32 of 32 people found the following review helpful By Francois Kevorkian on September 29, 2007
Format: Paperback
While there may be some readers grumbling about the author's 'dryness' in this volume, I found it to be a unique and invaluable resource in bringing out many heretofore unknown details of dub production techniques from some of its most revered protagonists.

This book authoritatively helps frame Dub in the greater context of Jamaica's musical and cultural landscape in the second half of the twentieth century, with unique innovations which some would argue has had an immense but vastly under-appreciated impact on the rest of the planet's musical development up to this very moment.

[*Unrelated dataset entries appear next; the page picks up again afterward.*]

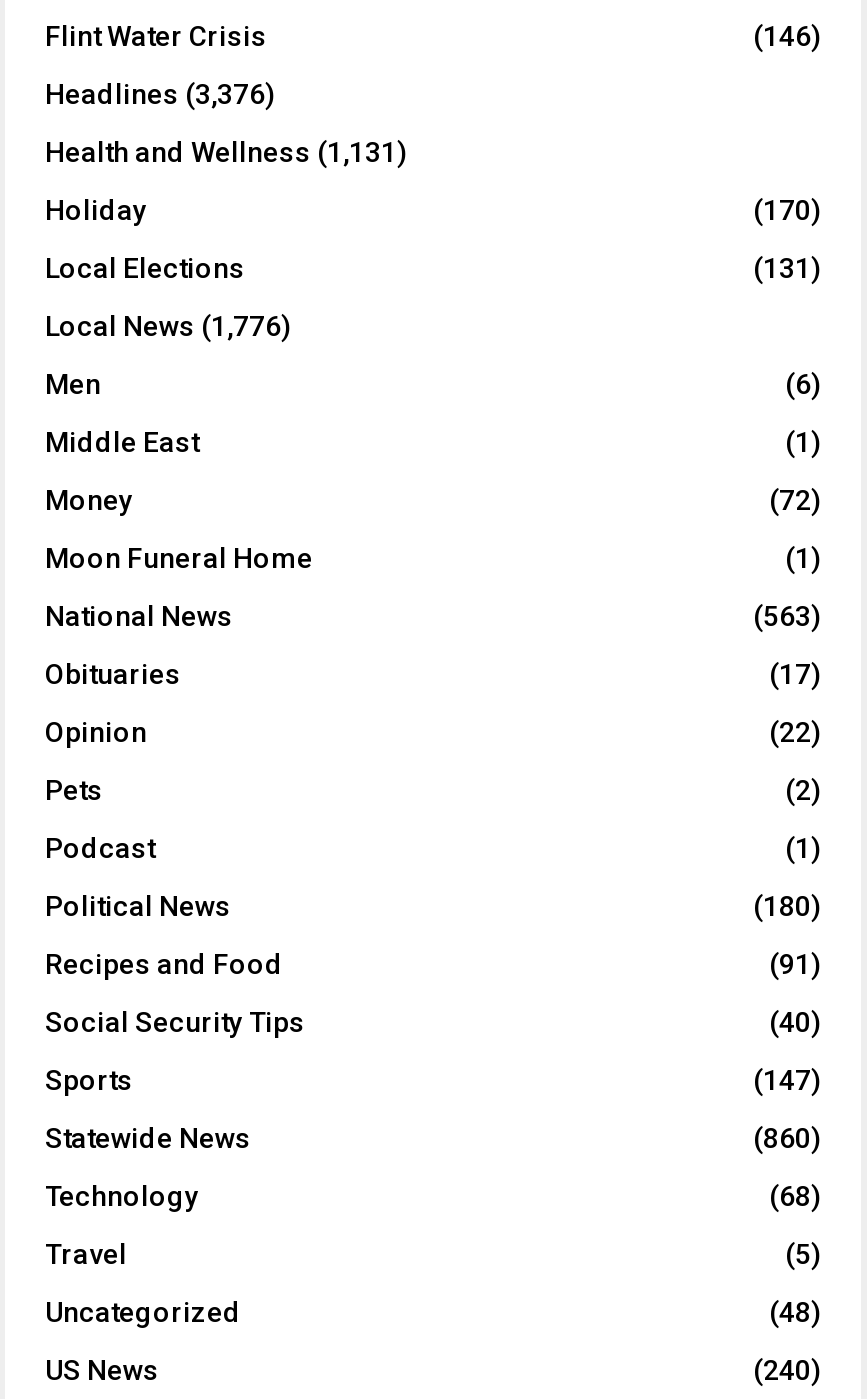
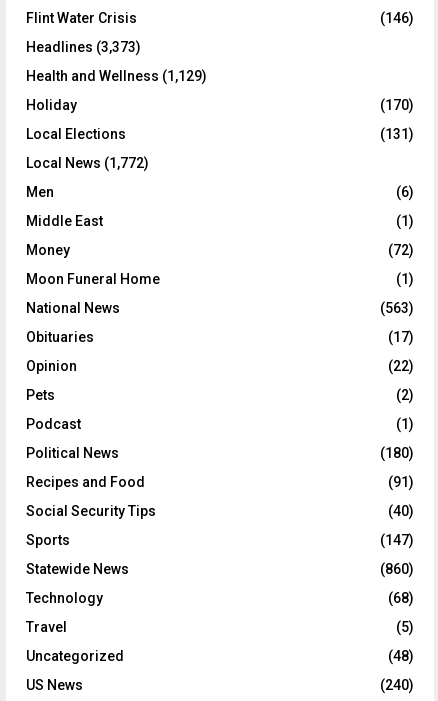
- Headlines (3,376)
+ Headlines (3,373)

- Health and Wellness (1,131)
+ Health and Wellness (1,129)

- Local News (1,776)
+ Local News (1,772)
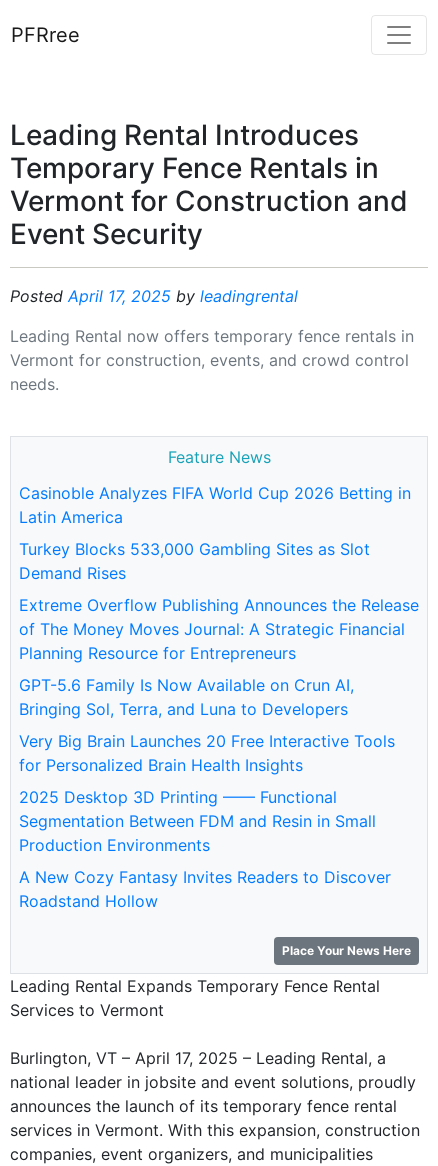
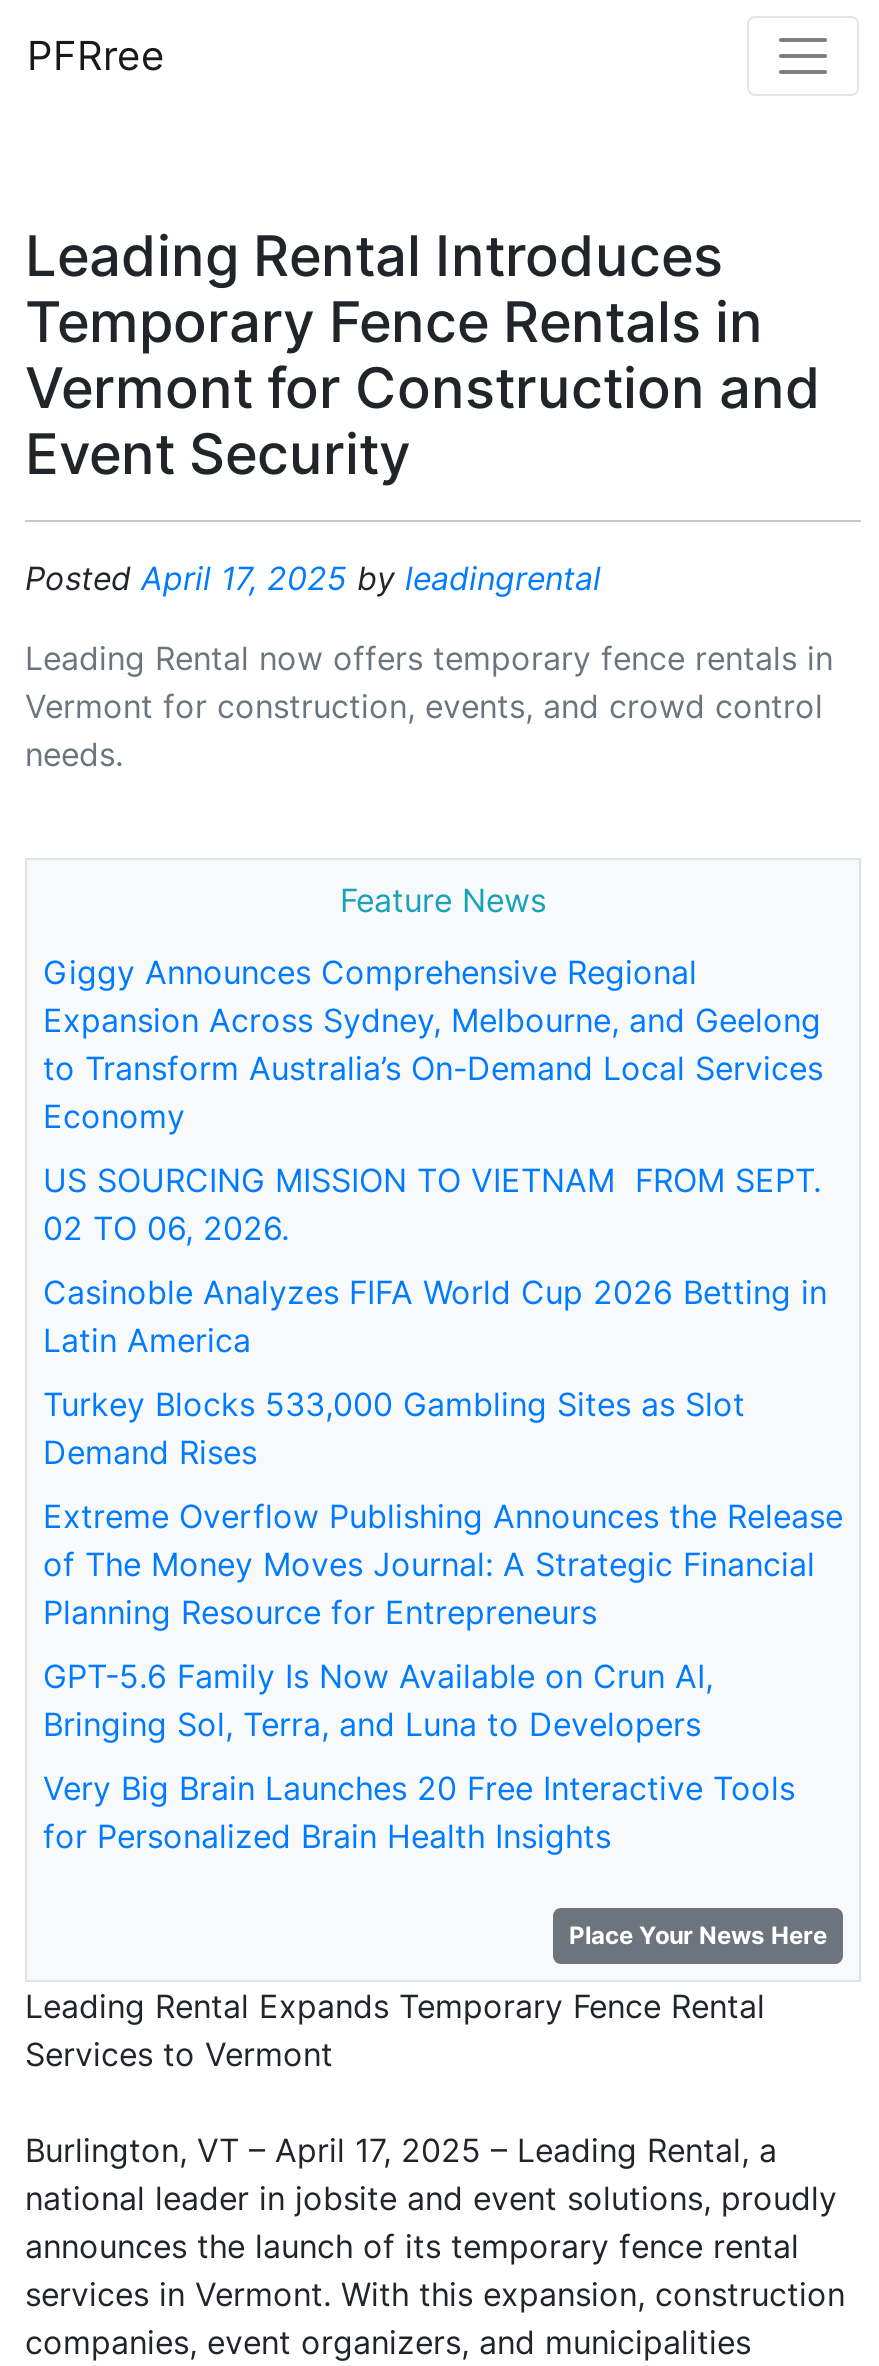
+ Giggy Announces Comprehensive Regional
+ Expansion Across Sydney, Melbourne, and Geelong
+ to Transform Australia’s On-Demand Local Services
+ Economy
+ US SOURCING MISSION TO VIETNAM FROM SEPT.
+ 02 TO 06, 2026.

moved down: Casinoble Analyzes FIFA World Cup 2026 Betting in | Latin America | Turkey Blocks 533,000 Gambling Sites as Slot | ... | Very Big Brain Launches 20 Free Interactive Tools | for Personalized Brain Health Insights

- 2025 Desktop 3D Printing —— Functional
- Segmentation Between FDM and Resin in Small
- Production Environments
- A New Cozy Fantasy Invites Readers to Discover
- Roadstand Hollow
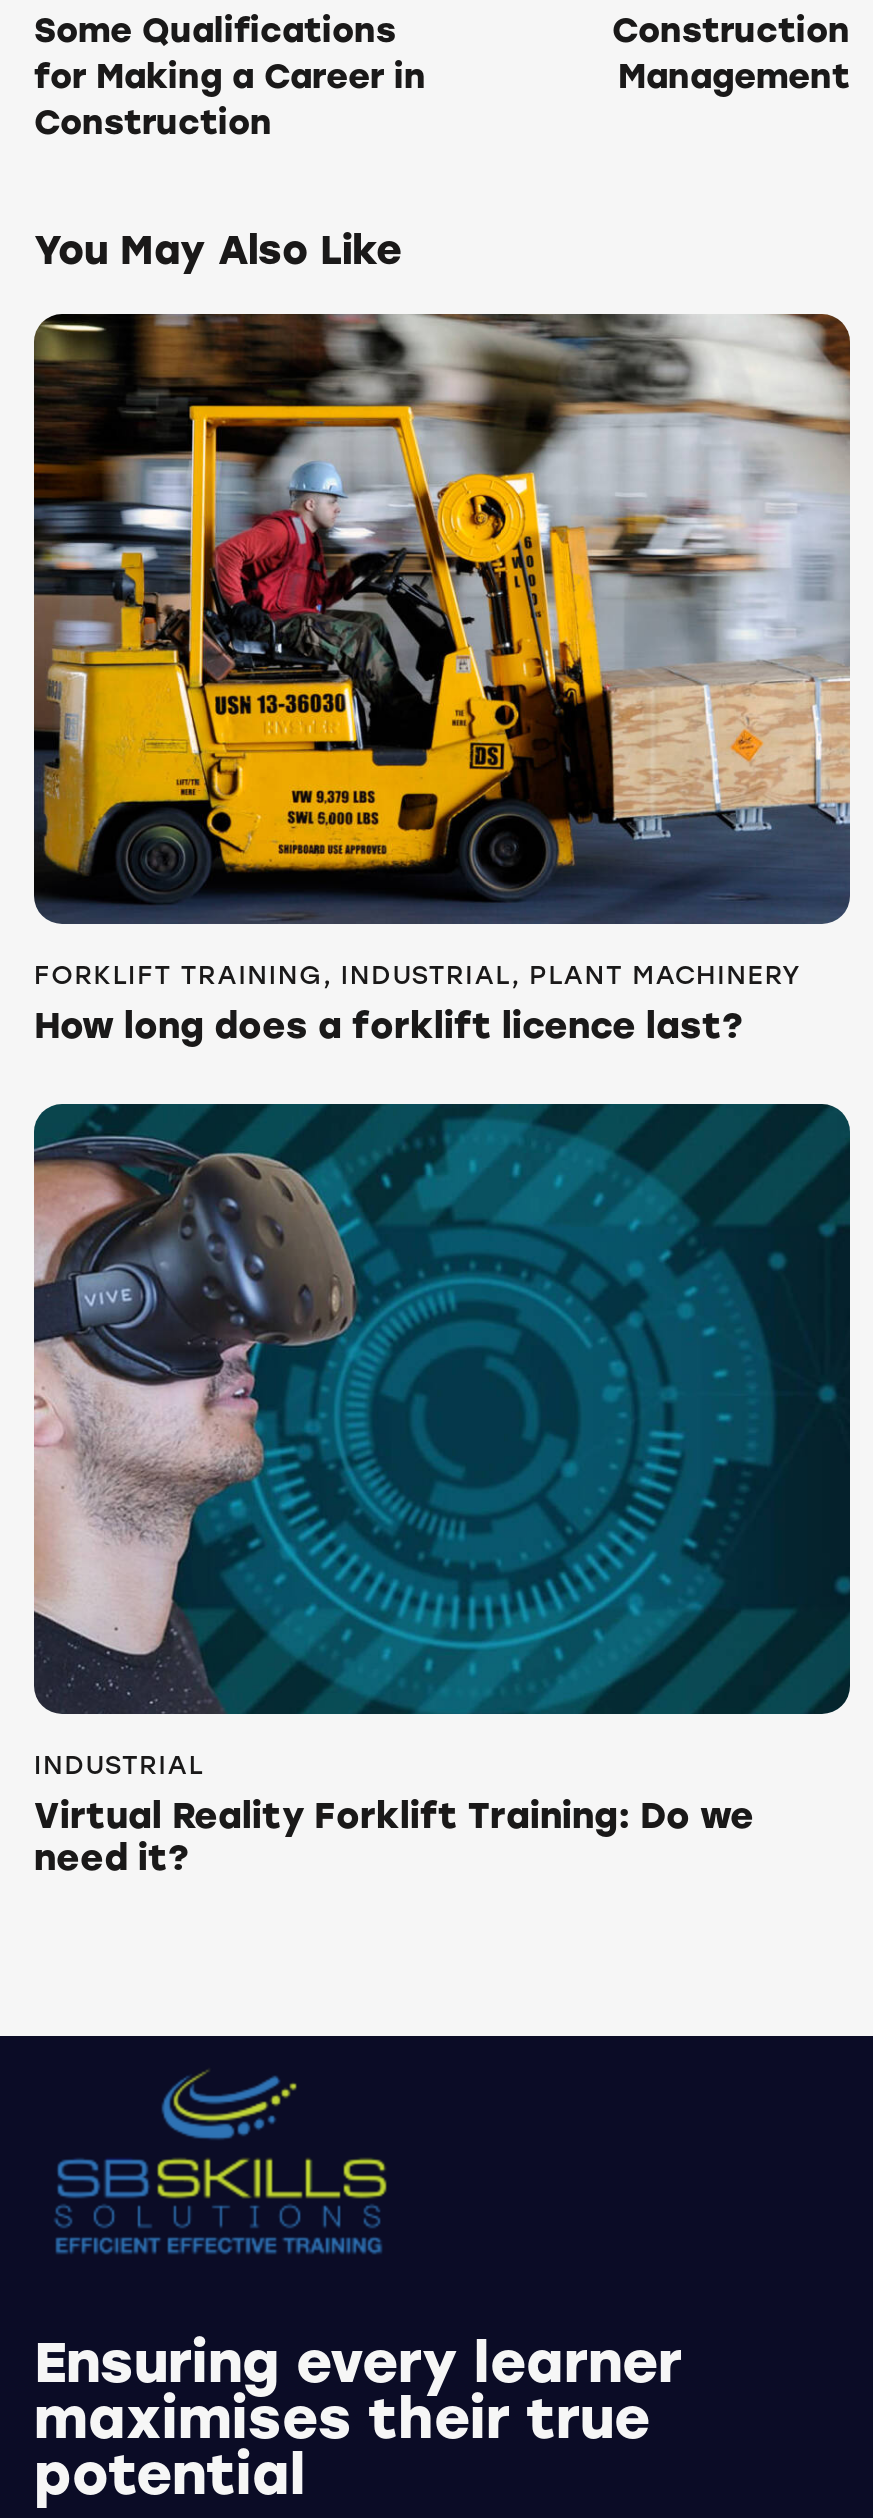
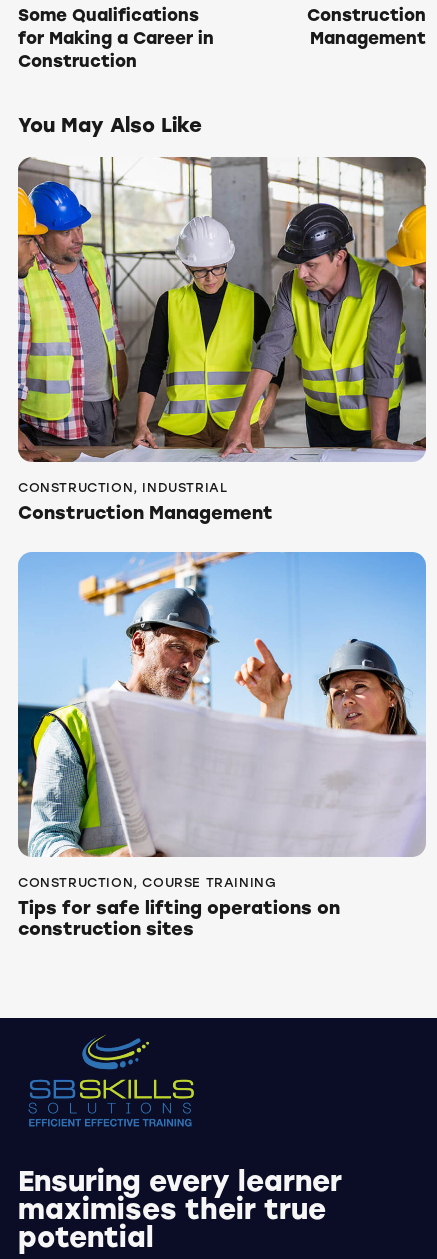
- [image]
- FORKLIFT TRAINING, INDUSTRIAL, PLANT MACHINERY
- How long does a forklift licence last?
+ [image]
+ CONSTRUCTION, INDUSTRIAL
+ Construction Management

- [image]
- INDUSTRIAL
- Virtual Reality Forklift Training: Do we
- need it?
+ [image]
+ CONSTRUCTION, COURSE TRAINING
+ Tips for safe lifting operations on
+ construction sites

The author has managed to provide studio rats such as myself with the luxurious wealth of information that -short of being having been there- some of us had been looking for since first hearing some of these recordings more than a quarter of a century ago, and as such is an invaluable addition to any dub creator's tolbox.

The minute and precise details in which some of this is recounted is a unique asset in helping preserve what has up to now been nothing but soon-to-be-gone and more often than not distorted oral tradition, and its many direct quotes from those key players still alive today will make it a solid historical reference point for those planning to further study this subject for years to come!

It is also welcome and refreshing to read such an account from the writer's African-American perspective, as it brings up many crucial facets of Jamaican music and culture into a sorely needed focus, which up to now has been the province of either ethnomusicologists who for the most part somewhat missed the point, or enthusiasts without the necessary research background and clarity of expression to bring it all together.

There are very few books that arguably helped change one's life. In my case, this is most definitely one of them. It comes with my highest recommendation.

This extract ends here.